TLS is a security protocol mainly used to protect traffic between the web browser and websites via HTTPS.
It verifies who the sender and receiver are and ensures that the integrity of the data is protected by encryption. A padlock seen in the browser to the left of a website address means that the browser is establishing a secure connection with TLS.
Thanks to the secure connection, TLS creates a secure environment by protecting the traffic from attacks during information exchange. TLS 1.0 version is defined in RFC 2246, 1.2 version in RFC 5246, and 1.3 version in RFC 8846.
The server is the only device that guarantees its identity, but since it uses a PKI or public key infrastructure for clients for mutual authentication, client computers will not be authenticated.
This protocol prevents eavesdropping, does not alter the sender’s identity, avoids avoiding, and maintains the integrity of messages between a client and a server.
SSL/TLS has three basic stages: Negotiation, Authentication and Keys, and Secure Transmission.
Negotiation specifies cryptographic algorithms to be used to authenticate and encrypt information at both ends of the communication between client and server.
RSA, Diffie-Hellman, DSA (Digital Signature Algorithm) is used for public-key encryption, while RC2, RC4, IDEA (International Data Encryption Algorithm), DES (Data Encryption Standard), Triple DES or AES (Advanced Encryption Standard) are used for symmetric encryption. MD5 or SHA is used for hash functions.
In the Authentication and Keys stage, endpoints are verified through digital certificates, and keys are exchanged for encryption according to the negotiation structure.
In the Secure Transmission phase, encrypted and real information traffic for endpoints is initiated and transmitted.
TLS has cryptographic security, interoperability, extensibility, and efficiency features.
The purpose of cryptographic security is to establish a secure connection between the two parties. Interoperability ensures the exchange of cryptographic parameters between different applications.
Since cryptographic algorithms are computationally expensive, they have the ability to cache a session to reduce the number of sessions that need to be started from scratch using public-key encryption.
In a private connection, symmetric encryption algorithms are used to encrypt data, and keys are generated for each connection and have a private negotiation structure by another protocol. Also, it can be used without encryption.
A reliable connection has an integrity check for message transmission.
2. TLS Handshake Protocol
In TLS Handshake, the identity of the caller is authenticated using public-key cryptography, and this authentication can be optional but is usually applied to at least one of the callers. Shared private negotiation traffic is safe.
There are many implementations and types of the security protocol used today, as well as secure versions of programs using unused protocols. There are secure versions of protocols such as HTTP, NNTP, LDAP, IMAP, POP used in server and client devices.
For example, the definition of HTTP protocol over SSL/TLS is HTTPS. HTTPS protocol uses public-key certificates to authenticate endpoints and provides security to WWW pages for applications such as e-commerce or online education services.
Visa, MasterCard, American Express, and almost all major financial institutions use SSL for online business services. In addition, SMTP and SSH protocol provide a secure connection over SSL/TLS.
The versions of POP3 and IMAP4 used for secure transfer over secure SSL/TLS are POP3S and IMAPS. Additionally, SSL can be used to tunnel an entire network and create a virtual private network (VPN), as OpenVPN does.

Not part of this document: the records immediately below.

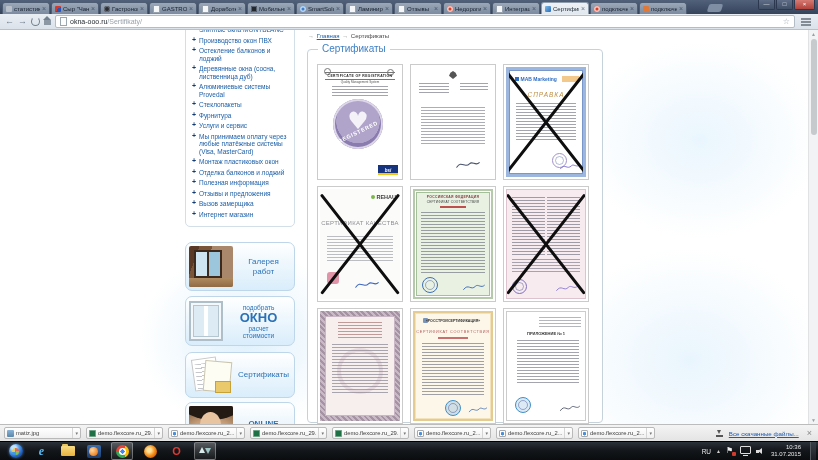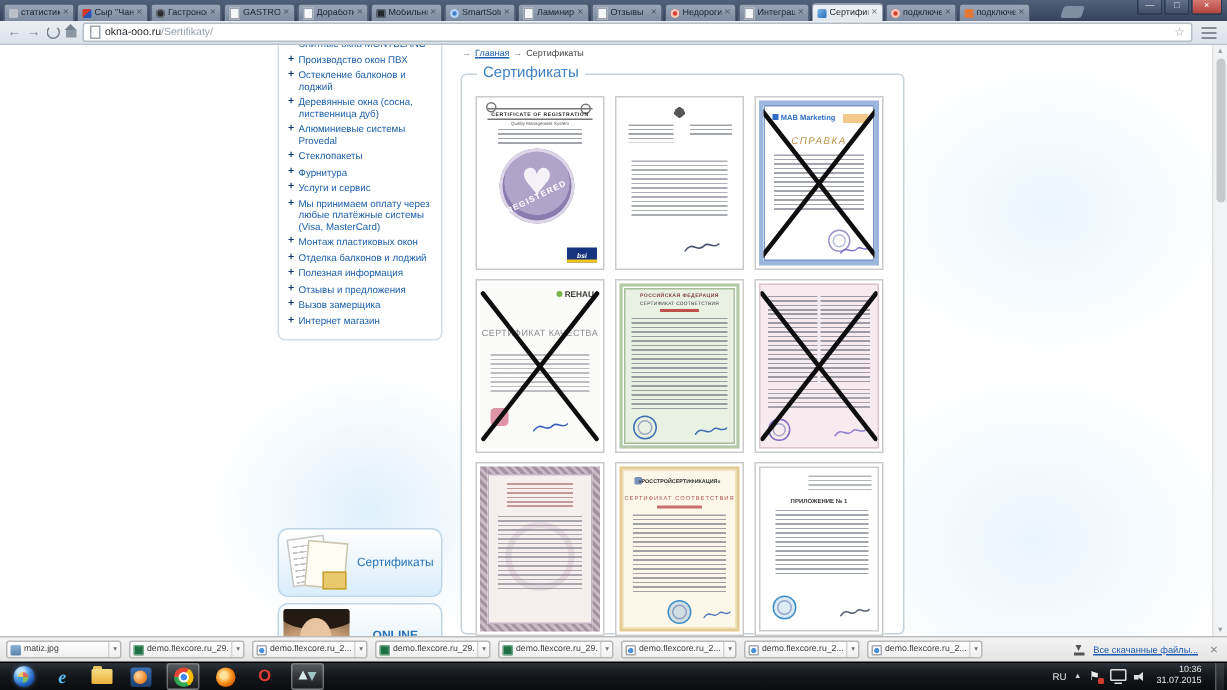--- a/index.html
+++ b/index.html
@@ -433,6 +433,13 @@
         <a class="menu-item">Интернет магазин</a>
       </div>
 
+    <div class="widget" id="w-gallery">
+      <span class="img-room"></span>
+      <span class="w-label">
+        <span>Галерея</span><br>
+        <span>работ</span>
+      </span>
+    </div>
 
 
     <div class="widget" id="w-certs">

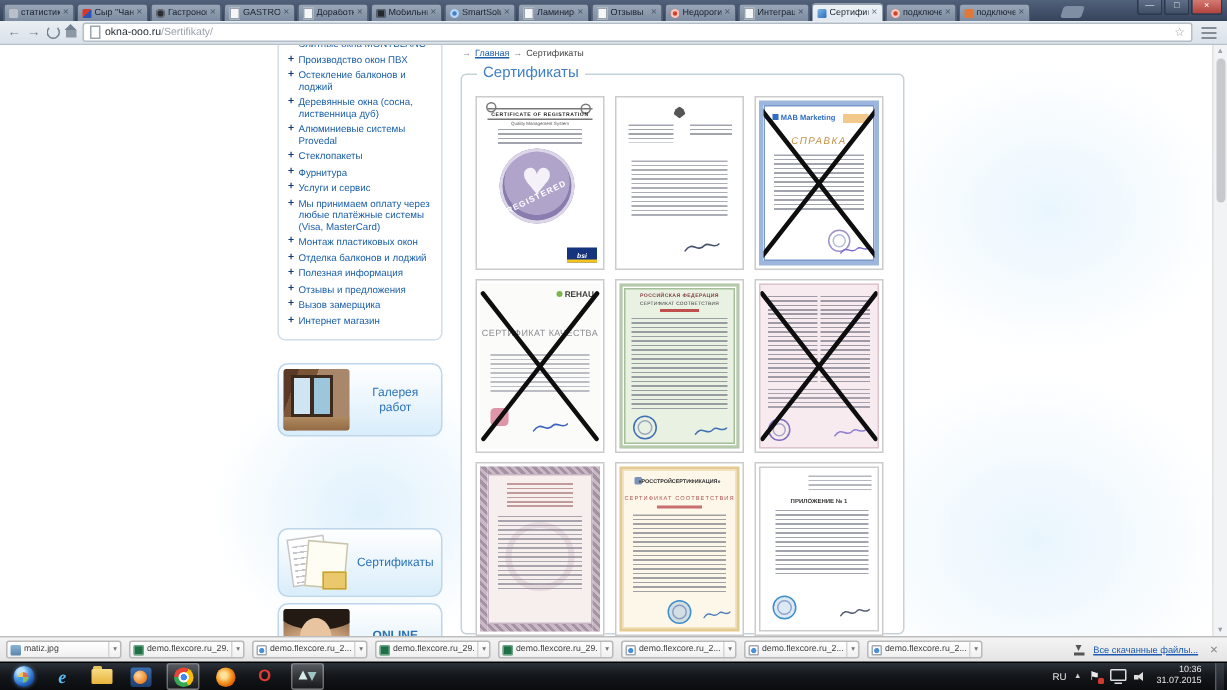--- a/index.html
+++ b/index.html
@@ -441,6 +441,15 @@
       </span>
     </div>
 
+    <div class="widget" id="w-okno">
+      <span class="img-window"></span>
+      <span class="w-label">
+        <span class="small">подобрать</span>
+        <span class="big">ОКНО</span>
+        <span class="small">расчет</span>
+        <span class="small">стоимости</span>
+      </span>
+    </div>
 
     <div class="widget" id="w-certs">
       <span class="img-docs">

OpenSSL is the most widely used open-source application and a project developed for free download by the open-source community. Supports SSL/TLS implementation of the system by offering a suite of security management tools and encryption libraries available for OpenSSH and web browsers.
What Is It Used For?
The main task of this encryption protocol is to protect e-mail traffic, however, it is widely used to securely protect web links with the WWW protocol and web pages with HTTP/HTTPS in conjunction with SSL.

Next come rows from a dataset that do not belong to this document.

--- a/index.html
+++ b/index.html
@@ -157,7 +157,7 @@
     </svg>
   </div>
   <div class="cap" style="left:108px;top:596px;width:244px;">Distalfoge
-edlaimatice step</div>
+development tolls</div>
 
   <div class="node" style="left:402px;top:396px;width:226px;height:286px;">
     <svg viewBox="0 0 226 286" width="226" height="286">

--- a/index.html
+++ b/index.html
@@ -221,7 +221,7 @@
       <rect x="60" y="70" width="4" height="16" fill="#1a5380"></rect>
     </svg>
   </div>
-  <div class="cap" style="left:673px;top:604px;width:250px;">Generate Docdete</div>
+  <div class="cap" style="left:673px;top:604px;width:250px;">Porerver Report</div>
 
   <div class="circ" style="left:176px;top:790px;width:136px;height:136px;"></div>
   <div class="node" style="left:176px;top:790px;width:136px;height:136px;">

It is used to protect data transfer between different applications or programs on personal computers or server-based systems. In situations requiring information exchange between a client and a server, it will depend on usage defined by the application developers.
How Does It Work?
When the browser wants to connect to the X website using the HTTPS protocol, its server sends a certificate containing its public key (encrypted) to the browser client.
The browser verifies the certificate and generates a symmetric key valid only for this session. The server decrypts the symmetric key with its private key and then sends the data encrypted with the symmetric session key to the client.

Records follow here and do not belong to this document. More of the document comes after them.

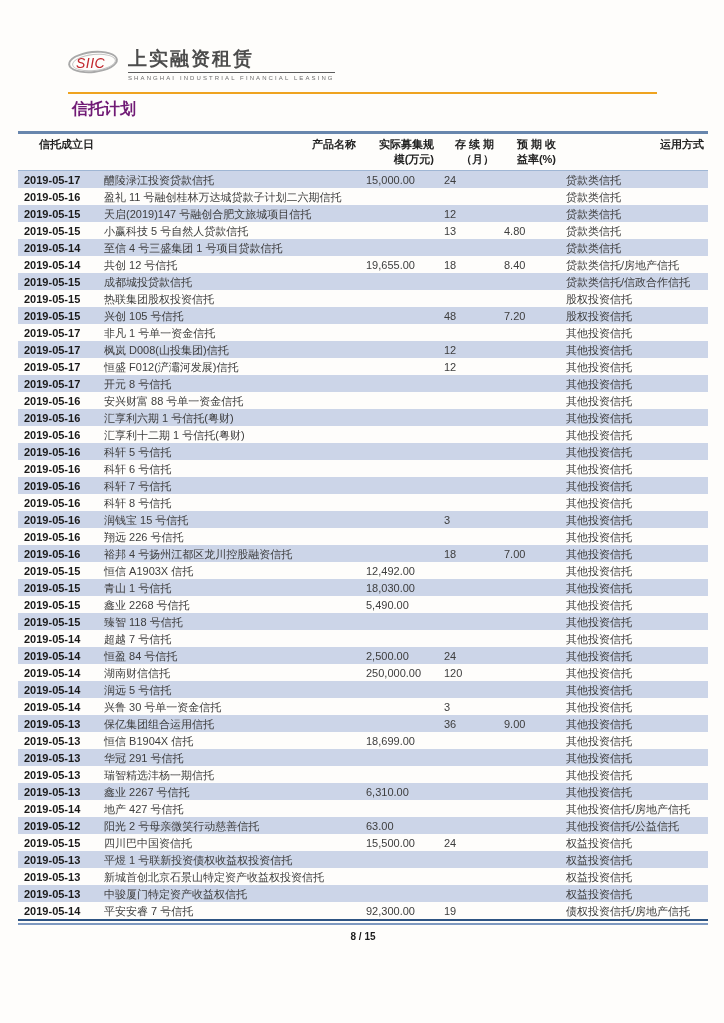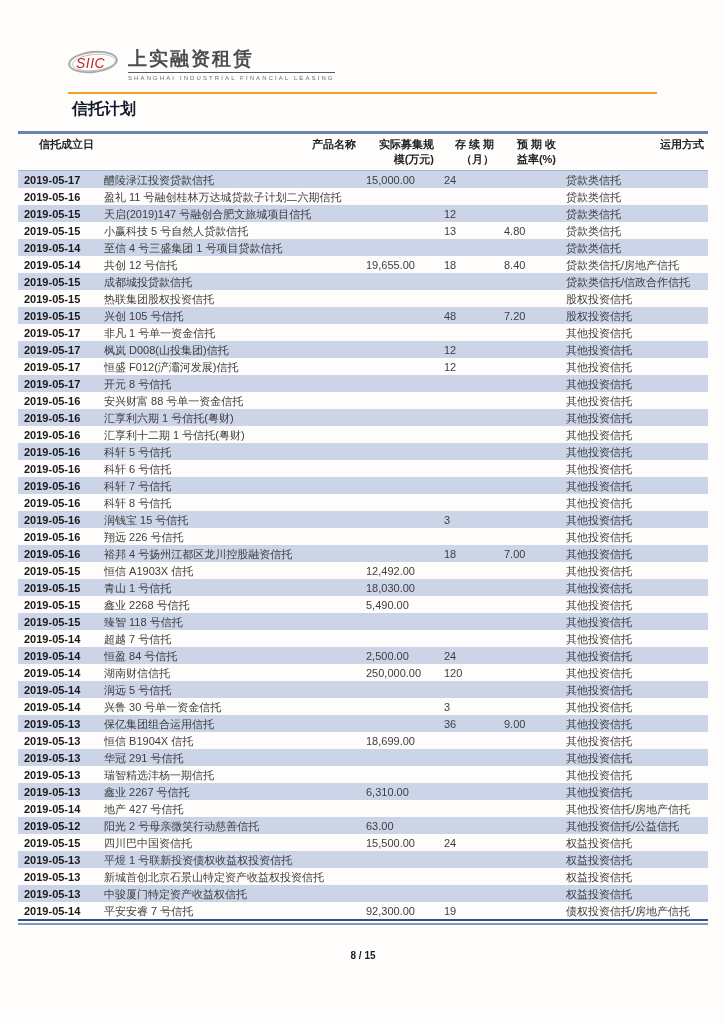--- a/index.html
+++ b/index.html
@@ -37,7 +37,7 @@
   .brand-en{font-size:6px;letter-spacing:2.1px;color:#6c6c6c;margin-top:2px;white-space:nowrap;}
 
   .gold-rule{height:2px;background:var(--gold);width:589px;margin:10px 0 0 0;}
-  .section-title{font-size:16px;font-weight:bold;color:#0f172a;margin:5px 8px 0 4px;font-family:Liberation Serif, serif;}
+  .section-title{font-size:16px;font-weight:bold;color:#701a75;margin:5px 8px 0 4px;font-family:Liberation Serif, serif;}
 
   
   table.trust{border-collapse:collapse;table-layout:fixed;width:690px;margin:11px 0 0 18px;border-top:3px solid var(--border-blue);}

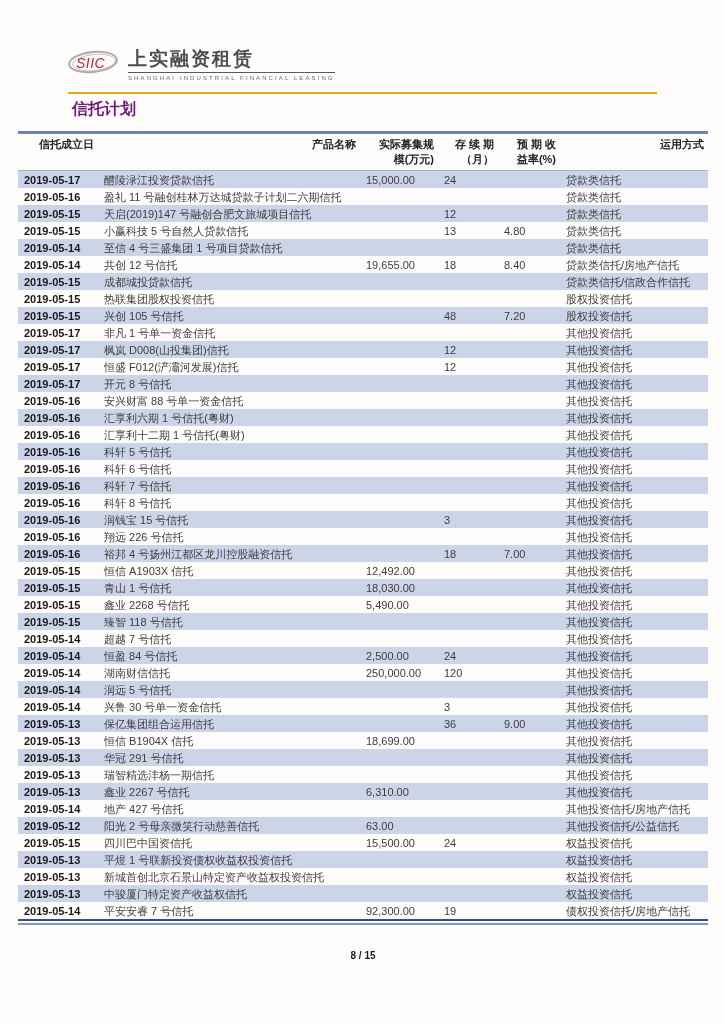--- a/index.html
+++ b/index.html
@@ -57,7 +57,7 @@
   tbody tr:last-child td{border-bottom:2px solid var(--border-dark);}
   .table-underline{width:690px;height:2px;background:var(--border-mid);margin:2px 0 0 18px;}
 
-  .pg-footer{width:690px;margin-left:18px;text-align:center;margin-top:20px;}
+  .pg-footer{width:690px;margin-left:18px;text-align:center;margin-top:1px;}
   .pg-num{font-size:10px;font-weight:bold;color:var(--text-dark);}
 </style>
 </head>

The browser decrypts the data with a symmetric session key, making it readable. Thus, TLS ensures that information is protected during data transfer and cannot be obtained by attackers.
TLS makes the data flow traffic between the sender and receiver more secure on the web. It can be ensured that data traffic is carried out not only on the web but also with 3rd party software installed on the operating systems of the user’s computers via TLS.
The security provided by the TLS can be costly and the data transmission rate can create a slow connection because operations such as certificate, random number, and key exchange are computationally difficult to do.